As for Mitt Romney, I think he's a good and decent man -- just like Obama. They are both
faithful to their wives. They are both good fathers. They both think and care deeply about the
issues facing America, and they both try to find a way to make America a better place to live.
But I'd rather not vote for either of them, because each of them defines the "good" of America in
ways I strongly disagree with.
And, to my own disgust, I find myself right now leaning toward Newt Gingrich, a man who, as a
human being, in my opinion does not measure up to either Romney or Obama.
But I think he'd make a better President than either. I can support his position on more issues
than either of the others'. And as he (incredibly) rises in the polls, I think Gingrich is the kind of
practical politician who can get good things done.
It wasn't Clinton who balanced the budget back in the 1990s. It was Newt Gingrich, and don't
let anyone tell you otherwise. Until Gingrich engineered the impossible by winning Republican
control of the Congress for the first time since the 1952 election, Clinton did nothing to balance
the budget. Gingrich made a budget-balancer out of him.
Maybe, as president, Gingrich could do it again. The world is heading for a financial disaster so
terrible that we can hardly imagine it. Governments made the disaster; but America also created
the peace that allowed the world system of free trade to flourish, raising living standards
everywhere.
There can be no new revelations about Gingrich.
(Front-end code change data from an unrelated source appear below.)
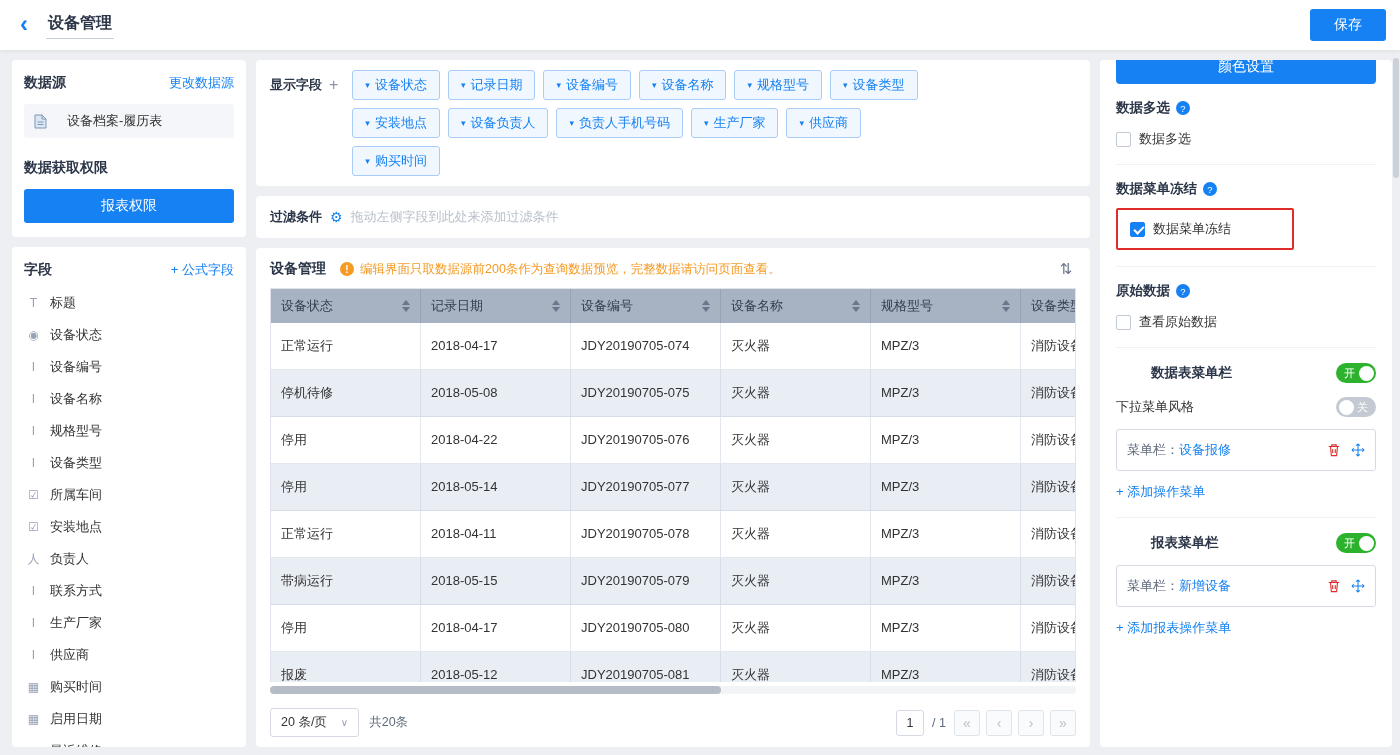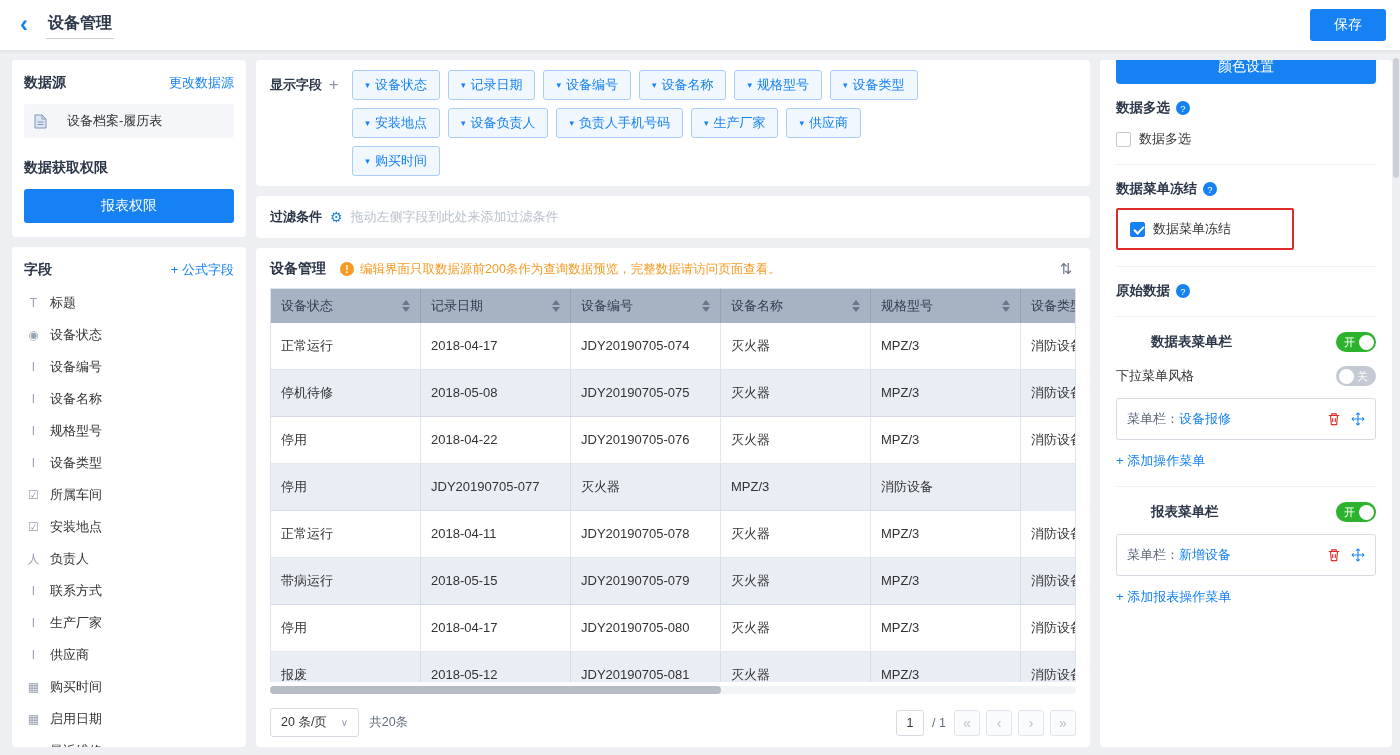--- a/index.html
+++ b/index.html
@@ -342,20 +342,21 @@
               <div class="tr">
                 <div class="td">停用</div>
                 <div class="td">2018-04-22</div>
                 <div class="td">JDY20190705-076</div>
                 <div class="td">灭火器</div>
                 <div class="td">MPZ/3</div>
                 <div class="td">消防设备</div>
               </div>
               <div class="tr even">
                 <div class="td">停用</div>
+                <div class="td">2018-05-14</div>
                 <div class="td">JDY20190705-077</div>
                 <div class="td">灭火器</div>
                 <div class="td">MPZ/3</div>
                 <div class="td">消防设备</div>
               </div>
               <div class="tr">
                 <div class="td">正常运行</div>
                 <div class="td">2018-04-11</div>
                 <div class="td">JDY20190705-078</div>
                 <div class="td">灭火器</div>
@@ -437,20 +438,24 @@
             <span>数据菜单冻结</span>
           </label>
         </div>
       </div>
 
       <div class="sec">
         <div class="sec-title">
           <span>原始数据</span>
           <span class="help">?</span>
         </div>
+        <label class="chk-row">
+          <span class="chk"></span>
+          <span>查看原始数据</span>
+        </label>
       </div>
 
       <div class="sec">
         <div class="sec-row">
           <span class="sec-title">数据表菜单栏</span>
           <span class="toggle on">
             <span class="t-label">开</span>
           </span>
         </div>
         <div class="sub-row">

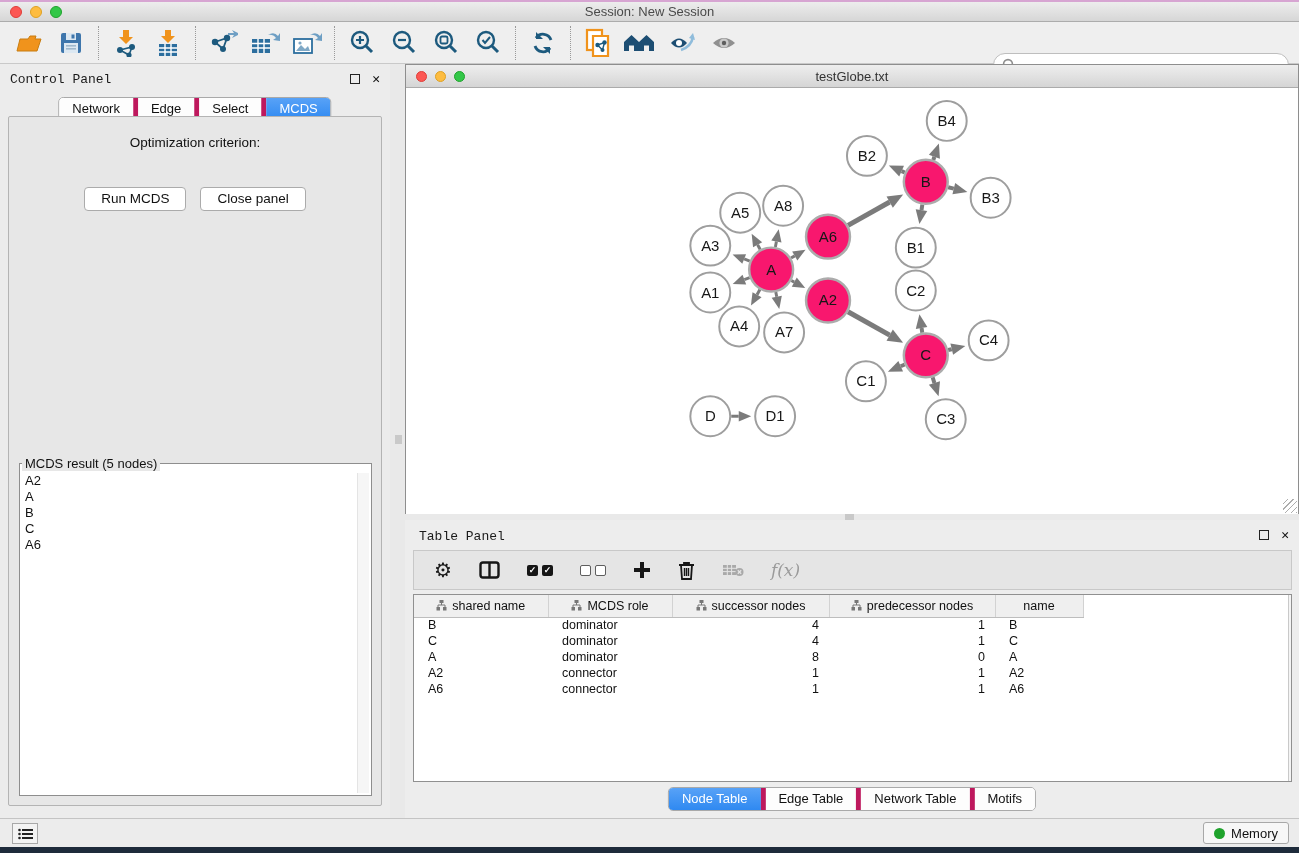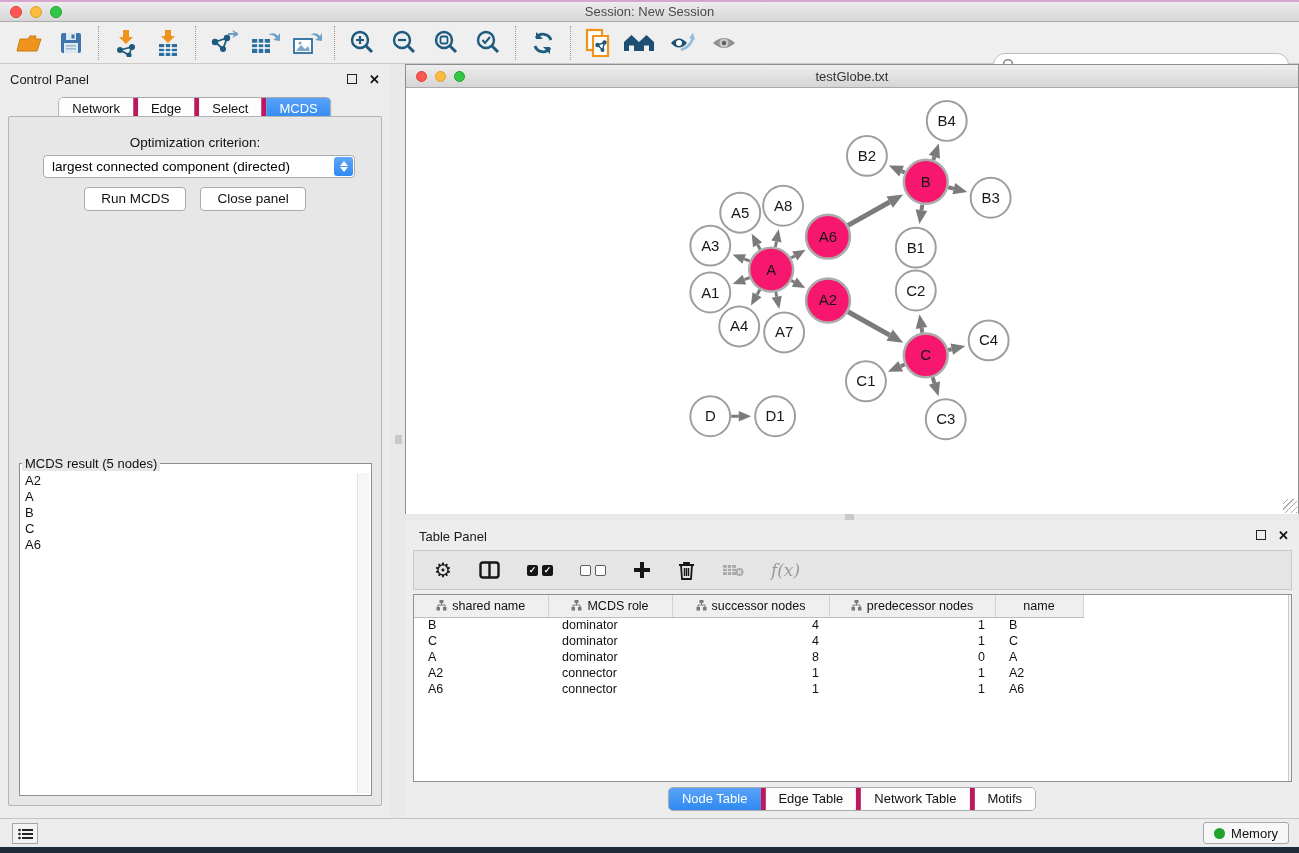--- a/index.html
+++ b/index.html
@@ -25,21 +25,21 @@
     border-bottom:1px solid #C9C9C9; display:flex; align-items:center; padding-left:8px; }
   .tbi { width:42px; height:36px; display:flex; align-items:center; justify-content:center; cursor:default; }
   .tb-sep { width:1px; height:34px; border-left:1px dotted #9A9A9A; margin:0 6px; }
   #search-wrap { position:absolute; right:10px; top:31px; width:296px; height:24px;
     background:#fff; border:1px solid #BEBEBE; border-radius:12px;
     display:flex; align-items:center; padding-left:8px; }
   #search-wrap input { border:none; outline:none; flex:1; height:20px; font-size:13px; background:transparent; }
 
   
   #control-panel { left:0; top:64px; width:390px; height:754px; background:#ECECEC; }
-  .panel-head { height:26px; display:flex; align-items:center; font-size:13px; color:#1a1a1a; padding:0 10px; }
+  .panel-head { height:26px; display:flex; align-items:center; font-size:13px; color:#1a1a1a; padding:0 10px;font-family:Liberation Mono, monospace; }
   .panel-head .ph-title { flex:1; padding-top:4px; }
   .ph-float { width:10px; height:10px; border:1.5px solid #222; margin-right:12px; margin-top:4px; }
   .ph-close { font-size:13px; font-weight:bold; color:#111; margin-top:4px; }
   .seg { display:flex; border:1px solid #A9A9A9; border-radius:5px; overflow:hidden; background:#fff; }
   .seg .seg-tab { padding:3px 13px 4px; font-size:13px; color:#111; background:#FDFDFD;
      border-right:5px solid #be185d; white-space:nowrap; }
   .seg .seg-tab:last-child { border-right:none; }
   .seg .seg-tab.active { background:linear-gradient(#58A2F7,#2F89F1); color:#fff; }
   #cp-tabs { position:absolute; top:33px; left:50%; transform:translateX(-50%); }
   #cp-content { position:absolute; left:8px; right:8px; top:52px; bottom:12px;
@@ -281,27 +281,20 @@
     <span class="ph-close">✕</span>
   </div>
   <div id="cp-tabs" class="seg">
       <span class="seg-tab">Network</span>
       <span class="seg-tab">Edge</span>
       <span class="seg-tab">Select</span>
       <span class="seg-tab active">MCDS</span>
     </div>
   <div id="cp-content">
     <div id="opt-label">Optimization criterion:</div>
-    <div id="criterion-select">
-      <span class="sel-text">largest connected component (directed)</span>
-      <span class="stepper">
-        <span class="chev up"></span>
-          <span class="chev down"></span>
-      </span>
-    </div>
     <div id="cp-buttons">
       <button class="btn">Run MCDS</button>
       <button class="btn">Close panel</button>
     </div>
     <fieldset id="mcds-fieldset">
       <legend>MCDS result (5 nodes)</legend>
       <div id="mcds-list">
           <div class="mcds-item">A2</div>
           <div class="mcds-item">A</div>
           <div class="mcds-item">B</div>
We already know every appalling thing about
him, because the Left borked and palined him in the 1990s, and there's nothing left to uncover.
So if you Republicans actually want to get rid of Obama, stop looking at "true conservatives" --
they won't get the votes of independents and swing Democrats like me.
And don't nominate Romney, either -- he's too fragile and, being a Mormon, too easy to tear
down and destroy. The Left will be so glad to do it.
I think Gingrich is your best choice, because despite his negatives, there is nobody smarter or
more capable or with a better record of good government seeking the office of President right
now.
He'll blow Mr. Teleprompter out of the water. And he'll know how to work with Congress after
he's elected.
As a Mormon, I'll defend Romney's Mormonness. Mormons are perfectly normal, good people,
and we deserve our chance to run for any office and make our normal share of stupid mistakes,
just like anybody else.
But, partly because being Mormon makes him so vulnerable, Romney's not the best candidate in
2012. If Gingrich chooses him as his vice presidential nominee, I wouldn't oppose it; but
Gingrich should be President.
That's my opinion -- as a Mormon, as a Democrat, and as an American who believes our
country has a unique responsibility to choose strong, wise leaders for the free world.